▶ [WHAT IS EXPECTED]: A single number is the whole answer: the count of lines in the records where "Kłapouchym" occurs.

—————

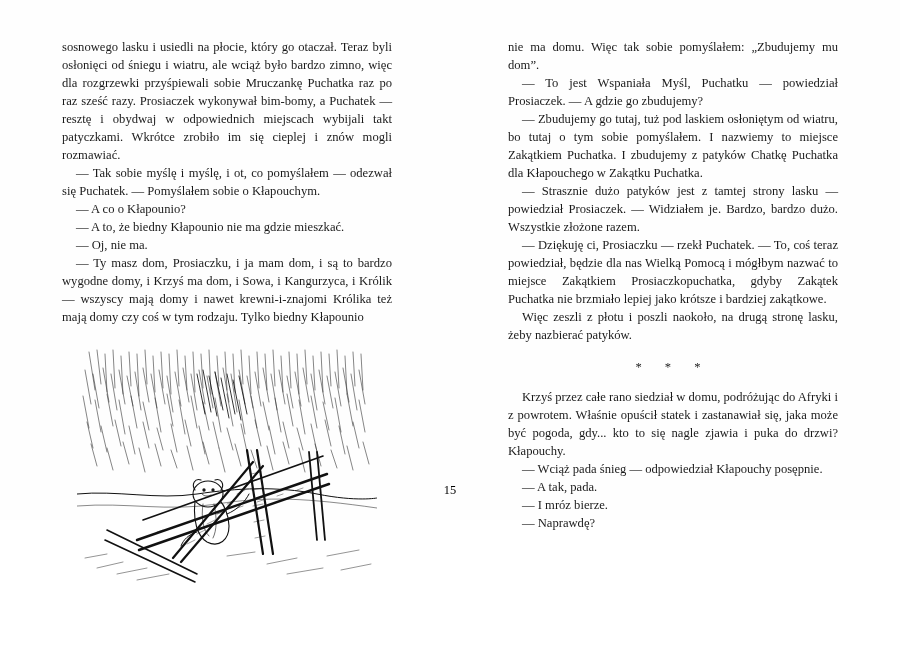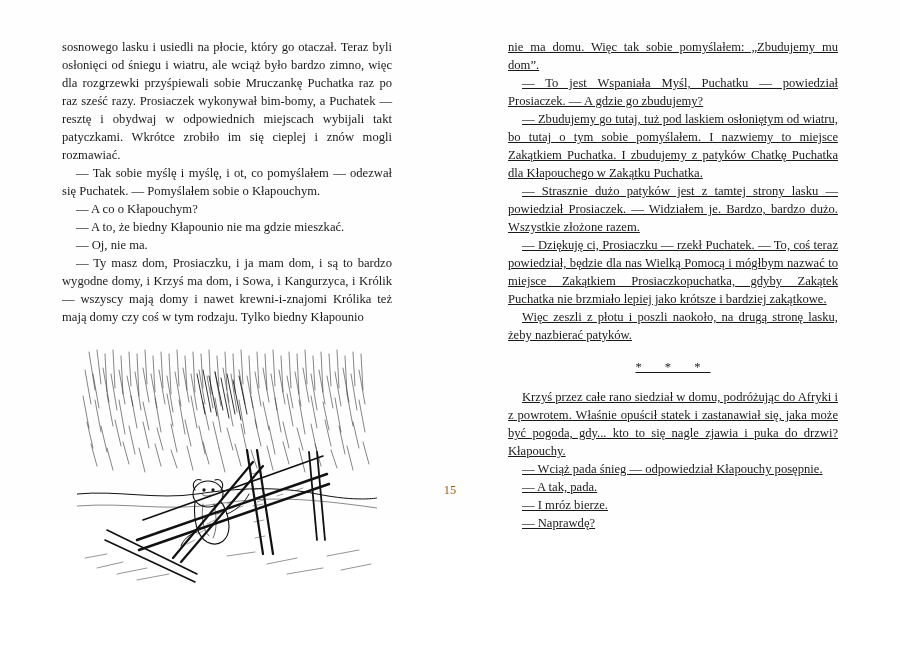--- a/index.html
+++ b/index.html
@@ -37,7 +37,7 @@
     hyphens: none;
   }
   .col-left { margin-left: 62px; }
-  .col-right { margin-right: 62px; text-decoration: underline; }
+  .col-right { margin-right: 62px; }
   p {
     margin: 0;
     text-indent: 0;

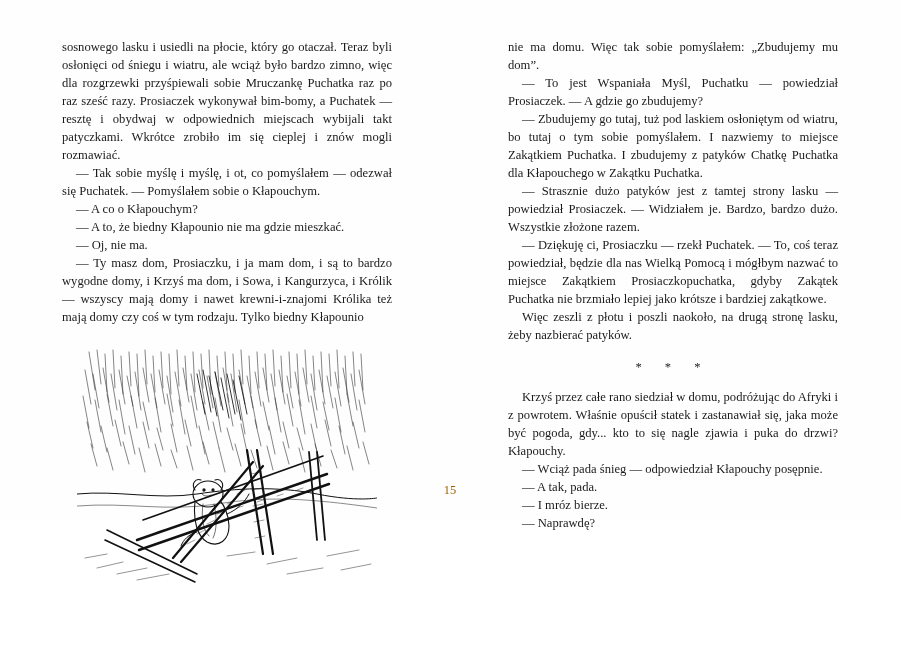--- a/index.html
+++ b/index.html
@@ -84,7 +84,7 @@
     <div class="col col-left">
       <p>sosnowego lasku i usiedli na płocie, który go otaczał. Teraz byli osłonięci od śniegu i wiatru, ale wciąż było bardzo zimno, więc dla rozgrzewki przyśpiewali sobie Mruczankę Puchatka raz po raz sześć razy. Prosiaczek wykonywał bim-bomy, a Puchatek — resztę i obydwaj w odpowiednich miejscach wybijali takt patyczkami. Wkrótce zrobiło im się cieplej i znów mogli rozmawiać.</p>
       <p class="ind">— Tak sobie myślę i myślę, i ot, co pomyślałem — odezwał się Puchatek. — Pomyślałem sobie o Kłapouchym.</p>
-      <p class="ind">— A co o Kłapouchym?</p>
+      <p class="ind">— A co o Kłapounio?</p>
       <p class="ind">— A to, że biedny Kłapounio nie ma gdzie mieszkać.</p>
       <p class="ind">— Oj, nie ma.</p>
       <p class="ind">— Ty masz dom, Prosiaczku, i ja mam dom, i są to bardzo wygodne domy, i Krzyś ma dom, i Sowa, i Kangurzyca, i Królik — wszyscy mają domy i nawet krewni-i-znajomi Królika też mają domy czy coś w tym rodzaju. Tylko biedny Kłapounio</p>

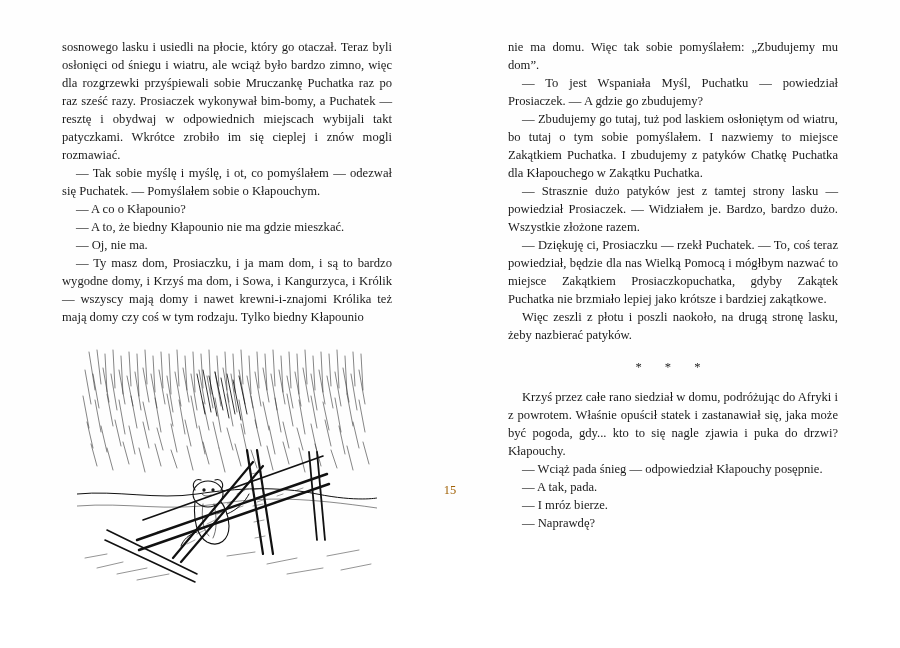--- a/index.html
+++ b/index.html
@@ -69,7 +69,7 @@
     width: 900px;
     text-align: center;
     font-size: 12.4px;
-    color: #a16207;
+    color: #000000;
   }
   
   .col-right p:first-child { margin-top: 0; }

—————

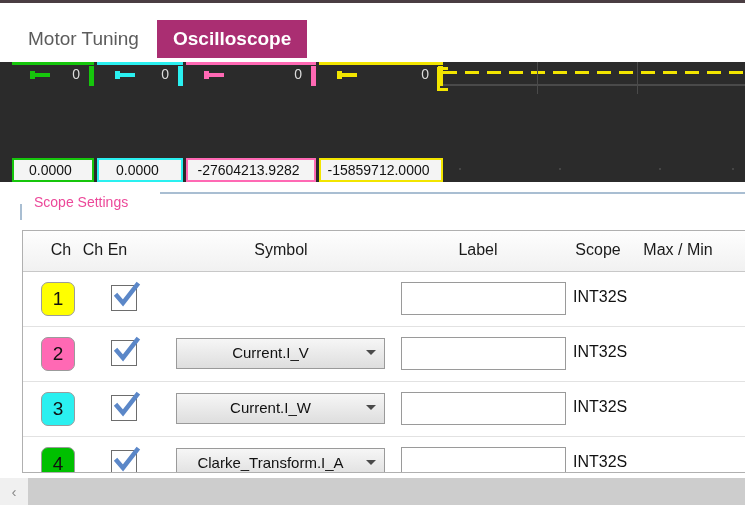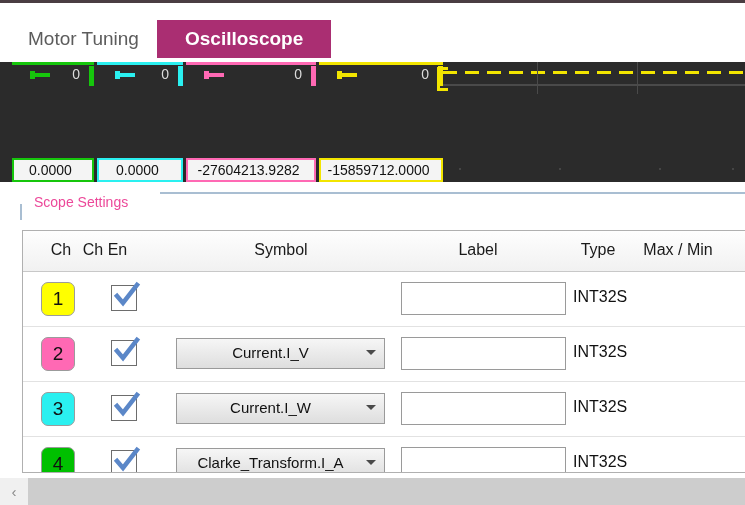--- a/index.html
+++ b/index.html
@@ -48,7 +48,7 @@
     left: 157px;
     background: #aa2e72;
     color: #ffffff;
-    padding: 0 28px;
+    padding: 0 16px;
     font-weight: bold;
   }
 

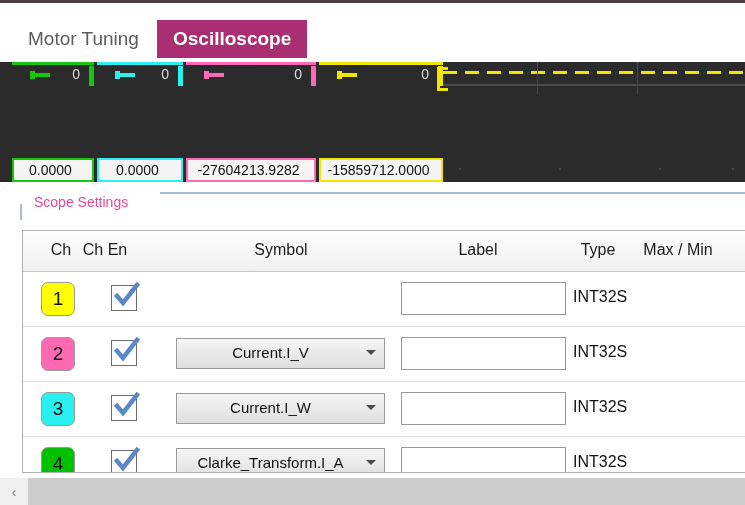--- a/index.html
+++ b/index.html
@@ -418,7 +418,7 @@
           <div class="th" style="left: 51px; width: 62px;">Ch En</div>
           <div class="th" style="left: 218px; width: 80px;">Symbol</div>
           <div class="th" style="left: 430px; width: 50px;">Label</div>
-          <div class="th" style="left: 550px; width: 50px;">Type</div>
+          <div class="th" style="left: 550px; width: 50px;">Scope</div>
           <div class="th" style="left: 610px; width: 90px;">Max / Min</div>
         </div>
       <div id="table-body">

—————

▶ [RESULT FOR THIS TASK]: 2